Matthew Levek , Nov 19, 2006; 12:59 p.m.

The light meter in my canonet 28 does not work, or at least the needle doesn't. i put in a new battery. The web site I ordered it from said that the battery would work for this camera. The needle doesn't move at all. does anyone know what could be wrong? Another question, if I take pictues without the light meter working, in situations where I know there isn't too much light or too little light, will my pictures still turn out?

Responses

Charles Stobbs , Nov 19, 2006; 02:41 p.m.

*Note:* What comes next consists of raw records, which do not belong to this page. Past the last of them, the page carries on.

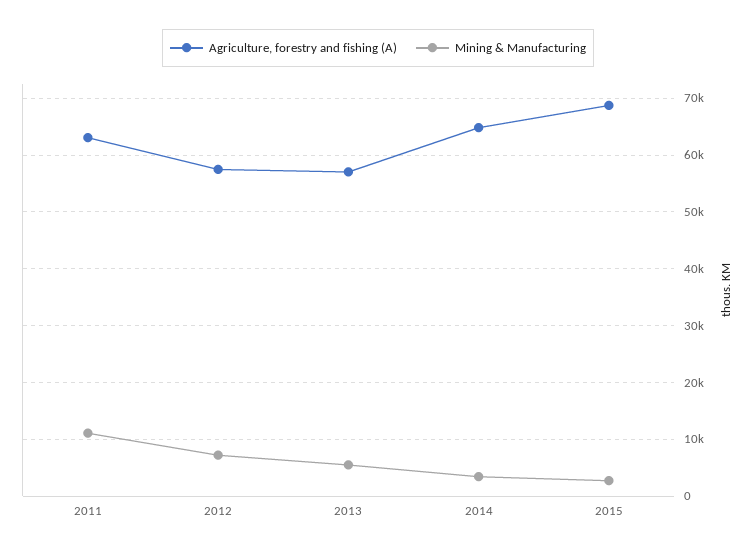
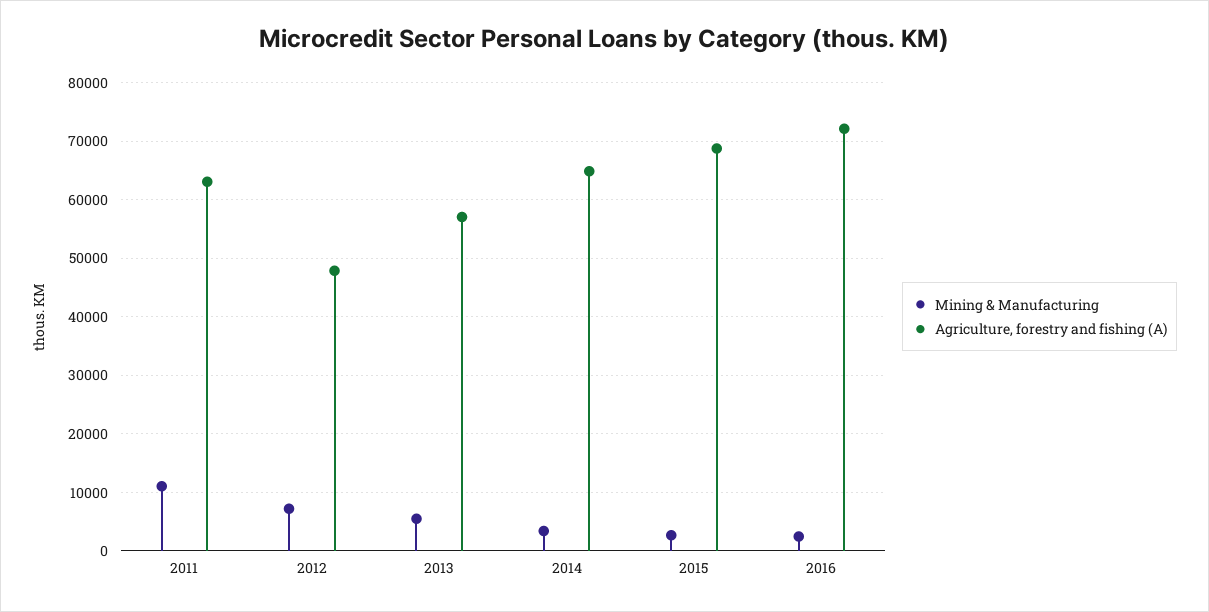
Agriculture, forestry and fishing (A), 2012: 58000 -> 48000
Mining & Manufacturing, 2016: none -> 2000
Agriculture, forestry and fishing (A), 2016: none -> 72000

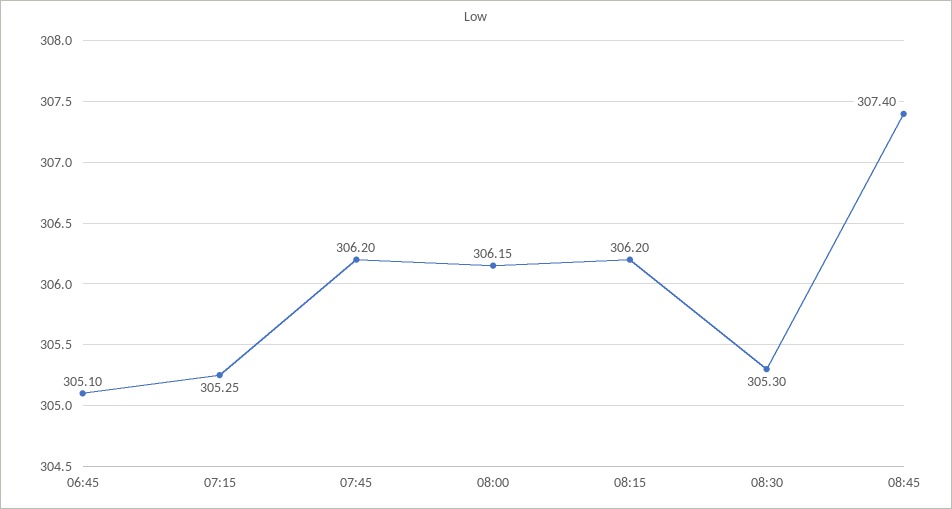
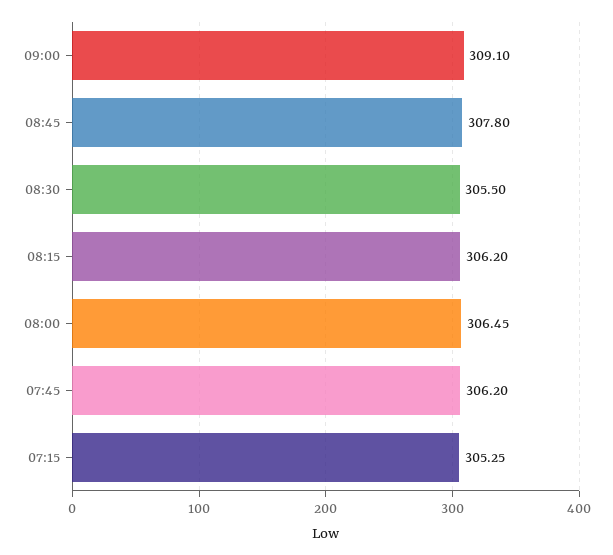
06:45: 305.1 -> none
08:00: 306.15 -> 306.45
08:30: 305.3 -> 305.5
08:45: 307.4 -> 307.8
09:00: none -> 309.1

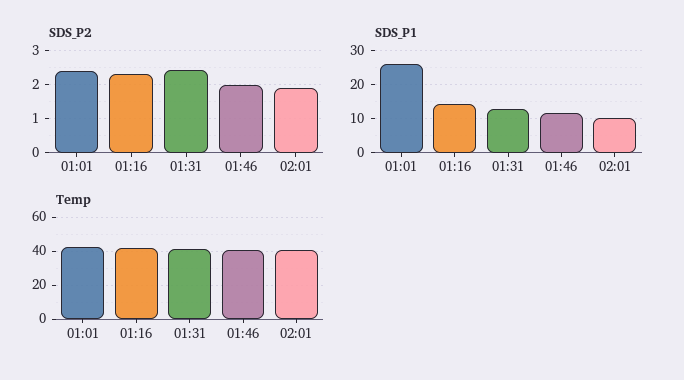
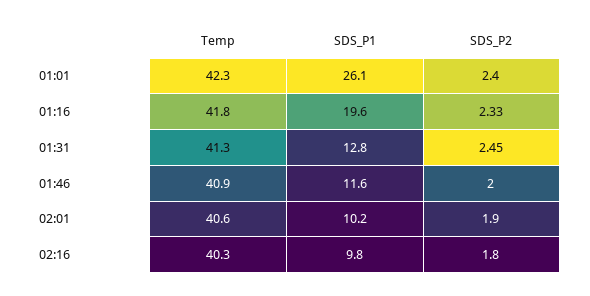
SDS_P1, 01:16: 14 -> 19.6
Temp, 02:16: none -> 40.3
SDS_P1, 02:16: none -> 9.8
SDS_P2, 02:16: none -> 1.8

I recently learned a lesson that everyone has been preaching for years -CLEAN THE CONTACTS. I had a Konica C35 with an immoveable needle and after several days of thinking and worying I cleaned the battery contacts, in the camera and on the battery itself, even though they all looked spotless. A dab of acetone (fingernail polish remover) on a Q tip and the meter jumped into action. If you use a hearing aid battery as I do, be sure you notice which end is positive (+). They are the opposite of most batteries, the button end is negative (-). Good luck.

John Falkenstine , Nov 19, 2006; 03:06 p.m.

Use an eraser from a regular wooden pencil. They're usually quite gritty and do the job well.

Winfried Buechsenschuetz , Nov 20, 2006; 02:12 a.m.

On the Canonets a loose battery contact is a common fault. One of the contacts is only heat-melt riveted to the battery chamber.

To check this, remove the bottom plate (do not loose the leaf spring of the battery door), and remove the two screws holding the battery chamber. Pull it out, and check the plastic rivets holding the contact. If it is loose, glue it to the battery chamber with superglue, and put a thin piece of rubber foam between the battery chamber and the body wall when re-inserting the chamber.

During this procedure you should also check the solder point of the battery wire. On old cameras the wire is often corroded. Cut it off as far as possible, solder a new wire end (and isolate the solder point), and solder it to the battery contact.

Michael Madio , Nov 20, 2006; 04:16 p.m.

If the above mentioned DIY fixes don't work, just use it in full manual. Use "Sunny 16" and/or inexpensive hand-held light meter. I have the QL17 G-III with a functioning meter, but I can't be bothered to buy batteries so I use it full manual.

Dave Swain , Nov 20, 2006; 05:21 p.m.

Under the right hand panel ( looking from front). There is a switch for the auto mode. One arm of it is brass. It gets corroded and won't allow the meter to work. You have to peel back the covering and remove the small plate. Then disassemble the contacts to clean the brass one. I've done dozens of them. The covering is the worst part.

Winfried Buechsenschuetz , Nov 21, 2006; 09:38 a.m.

"If the above mentioned DIY fixes don't work, just use it in full manual. Use "Sunny 16" and/or inexpensive hand-held light meter."

Nope. The Canonet28 has no fully manual mode. You can set apertures manually - but this is for flash use only, the shutter speed is set to 1/30. You can try to use a meterless Canonet28 with 1/30 and set the aperture accordingly - but I am afraid this won't make you happy.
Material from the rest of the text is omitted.